Chapman's big financial break came when one of his players, Nick Martin, got him in contact with the first big business to pay him. Martin does social engagement at the tech company Hootsuite, a social media management platform, and convinced his employer that regular games would be good for company moral.
"[Dungeons and Dragons] has helped the people at Hootsuite because it's built bridges between our teams that didn't exist before," Martin said. "We work better together. We have created new projects from it. I'd say it is a fantastic team-building exercise."
Word of mouth from people at Hootsuite let Chapman branch out to other companies, alongside private in-home contracts. As the D&D audience grows and evolves, he has reached a point where he has to pay other people to help him run the games. He currently contracts four others to manage games as well as a couple volunteers to help him keep on top of everything.
“If I really wanted more business, I could probably get it," he said, "but I just don’t have the time.

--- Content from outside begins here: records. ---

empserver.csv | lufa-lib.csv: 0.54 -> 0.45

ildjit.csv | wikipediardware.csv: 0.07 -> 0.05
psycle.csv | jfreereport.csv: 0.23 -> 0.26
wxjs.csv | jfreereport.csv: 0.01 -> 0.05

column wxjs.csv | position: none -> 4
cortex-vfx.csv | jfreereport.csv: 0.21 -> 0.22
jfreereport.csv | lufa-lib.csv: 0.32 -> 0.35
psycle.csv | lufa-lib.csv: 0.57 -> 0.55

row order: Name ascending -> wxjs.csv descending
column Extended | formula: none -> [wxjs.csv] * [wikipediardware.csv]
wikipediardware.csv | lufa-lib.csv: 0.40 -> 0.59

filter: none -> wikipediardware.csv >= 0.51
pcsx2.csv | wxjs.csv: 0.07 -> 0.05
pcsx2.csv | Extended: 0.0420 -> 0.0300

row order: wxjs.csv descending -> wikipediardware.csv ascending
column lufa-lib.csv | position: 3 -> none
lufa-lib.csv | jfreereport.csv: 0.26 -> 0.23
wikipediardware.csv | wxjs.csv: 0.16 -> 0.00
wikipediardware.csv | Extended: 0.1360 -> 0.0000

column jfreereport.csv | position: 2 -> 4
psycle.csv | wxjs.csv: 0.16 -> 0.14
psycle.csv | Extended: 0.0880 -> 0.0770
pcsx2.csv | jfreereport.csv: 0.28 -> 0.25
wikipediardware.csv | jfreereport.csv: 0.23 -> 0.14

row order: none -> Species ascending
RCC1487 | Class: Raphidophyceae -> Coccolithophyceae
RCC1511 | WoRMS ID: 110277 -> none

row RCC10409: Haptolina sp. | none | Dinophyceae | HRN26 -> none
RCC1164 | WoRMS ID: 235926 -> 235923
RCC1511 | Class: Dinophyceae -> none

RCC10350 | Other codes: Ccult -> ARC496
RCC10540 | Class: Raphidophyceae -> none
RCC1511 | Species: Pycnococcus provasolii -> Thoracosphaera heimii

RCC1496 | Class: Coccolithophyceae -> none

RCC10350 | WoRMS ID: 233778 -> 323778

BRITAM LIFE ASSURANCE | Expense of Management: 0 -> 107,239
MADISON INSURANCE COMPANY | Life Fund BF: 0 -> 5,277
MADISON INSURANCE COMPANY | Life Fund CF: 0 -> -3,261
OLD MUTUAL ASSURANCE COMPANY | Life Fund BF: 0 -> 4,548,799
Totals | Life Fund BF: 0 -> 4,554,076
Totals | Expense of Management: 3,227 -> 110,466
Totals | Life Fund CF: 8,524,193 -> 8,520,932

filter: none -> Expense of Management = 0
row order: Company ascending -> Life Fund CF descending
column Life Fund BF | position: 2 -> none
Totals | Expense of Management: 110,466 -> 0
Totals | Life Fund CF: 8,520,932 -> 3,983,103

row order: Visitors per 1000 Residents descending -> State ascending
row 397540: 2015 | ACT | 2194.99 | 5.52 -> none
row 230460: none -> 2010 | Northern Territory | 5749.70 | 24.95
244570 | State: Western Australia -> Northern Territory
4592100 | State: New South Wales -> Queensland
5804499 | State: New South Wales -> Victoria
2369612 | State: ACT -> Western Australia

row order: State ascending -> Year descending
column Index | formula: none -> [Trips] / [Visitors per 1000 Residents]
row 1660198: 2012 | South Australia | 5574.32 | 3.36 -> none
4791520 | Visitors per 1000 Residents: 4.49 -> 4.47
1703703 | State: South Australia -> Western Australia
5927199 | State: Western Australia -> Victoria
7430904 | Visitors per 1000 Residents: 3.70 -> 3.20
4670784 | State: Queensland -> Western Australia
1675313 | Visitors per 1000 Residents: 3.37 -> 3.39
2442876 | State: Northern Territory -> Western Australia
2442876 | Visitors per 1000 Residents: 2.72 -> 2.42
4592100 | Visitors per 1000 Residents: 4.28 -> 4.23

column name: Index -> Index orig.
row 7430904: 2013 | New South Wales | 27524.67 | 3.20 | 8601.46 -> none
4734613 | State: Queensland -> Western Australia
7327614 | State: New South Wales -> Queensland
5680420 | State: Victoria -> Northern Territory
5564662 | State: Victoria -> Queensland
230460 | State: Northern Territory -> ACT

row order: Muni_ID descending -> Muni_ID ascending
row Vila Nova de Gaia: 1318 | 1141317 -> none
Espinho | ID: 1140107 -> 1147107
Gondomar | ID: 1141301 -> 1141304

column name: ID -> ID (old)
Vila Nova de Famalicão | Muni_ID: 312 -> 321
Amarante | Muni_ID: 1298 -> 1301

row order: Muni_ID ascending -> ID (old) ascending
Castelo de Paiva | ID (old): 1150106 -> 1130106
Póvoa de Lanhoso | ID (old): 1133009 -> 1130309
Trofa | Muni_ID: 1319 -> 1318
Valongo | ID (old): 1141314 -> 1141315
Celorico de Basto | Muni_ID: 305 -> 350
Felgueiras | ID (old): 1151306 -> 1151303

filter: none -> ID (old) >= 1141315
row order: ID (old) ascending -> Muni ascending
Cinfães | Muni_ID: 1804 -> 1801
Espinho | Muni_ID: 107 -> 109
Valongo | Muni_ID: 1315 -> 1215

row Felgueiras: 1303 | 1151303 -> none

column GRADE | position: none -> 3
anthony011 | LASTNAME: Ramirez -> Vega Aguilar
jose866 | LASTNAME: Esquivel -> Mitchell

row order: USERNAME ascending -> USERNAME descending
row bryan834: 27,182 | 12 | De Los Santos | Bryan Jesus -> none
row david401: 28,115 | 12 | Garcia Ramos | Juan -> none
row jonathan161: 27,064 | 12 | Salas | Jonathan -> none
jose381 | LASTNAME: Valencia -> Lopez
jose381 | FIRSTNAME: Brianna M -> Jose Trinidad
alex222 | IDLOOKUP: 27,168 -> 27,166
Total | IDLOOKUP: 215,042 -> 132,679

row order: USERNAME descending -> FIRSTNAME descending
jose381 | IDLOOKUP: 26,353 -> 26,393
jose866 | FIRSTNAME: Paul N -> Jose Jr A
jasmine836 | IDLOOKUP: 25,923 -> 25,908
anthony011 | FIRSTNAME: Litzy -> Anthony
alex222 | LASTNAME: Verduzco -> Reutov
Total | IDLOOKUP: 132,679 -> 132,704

The next step is to start farming out contracts to other [game runners], and from there it’s just going to keep growing and growing.”
• If you’re interested in learning more about Craig’s games, you can see a full schedule of events in his facebook group, “Dungeons and Do-gooders,” alongside hundreds of fan-made drawings and short stories. Alternatively, you can sign up for one of his regular games at Hourglass Comics or Yagger’s sports bar in downtown Vancouver.
What is Dungeons and Dragons?
Dungeons and Dragons is a role-playing game, meaning that most people play it by creating an imaginary character, then pretending to be that character while facing a set of challenges.
There are specific rules for how you figure out what the character you made is good and bad at, and your skill at doing any particular action — such as sneaking or swinging a sword or spotting something hidden — is expressed in a number between –5 and +15. This number is called a skill modifier, and all the different skill modifiers you have are what make your character unique.
One person at the table, called the dungeon master, sets the challenges for the group to face. Whenever any of the other players tries to do something difficult to overcome one of those challenges, the dungeon master thinks of a number between two and 25 and asks them to roll a 20-sided die. After they roll the dice, they add or subtract their skill modifier, and report the number back to the dungeon master. If the total number that the player reached was higher than the number that the dungeon master was thinking of, the player succeeds in doing what they were trying to do, and the story moves forward. If they don't succeed they may face a penalty, and will have to try something else to overcome the challenge.
“I really like this hobby because it is so inclusive,” said Thomas Boylen, who plays as the genie. “You can be whatever you want, and nobody can really criticize you for whoever you are, because it’s your character. It’s great."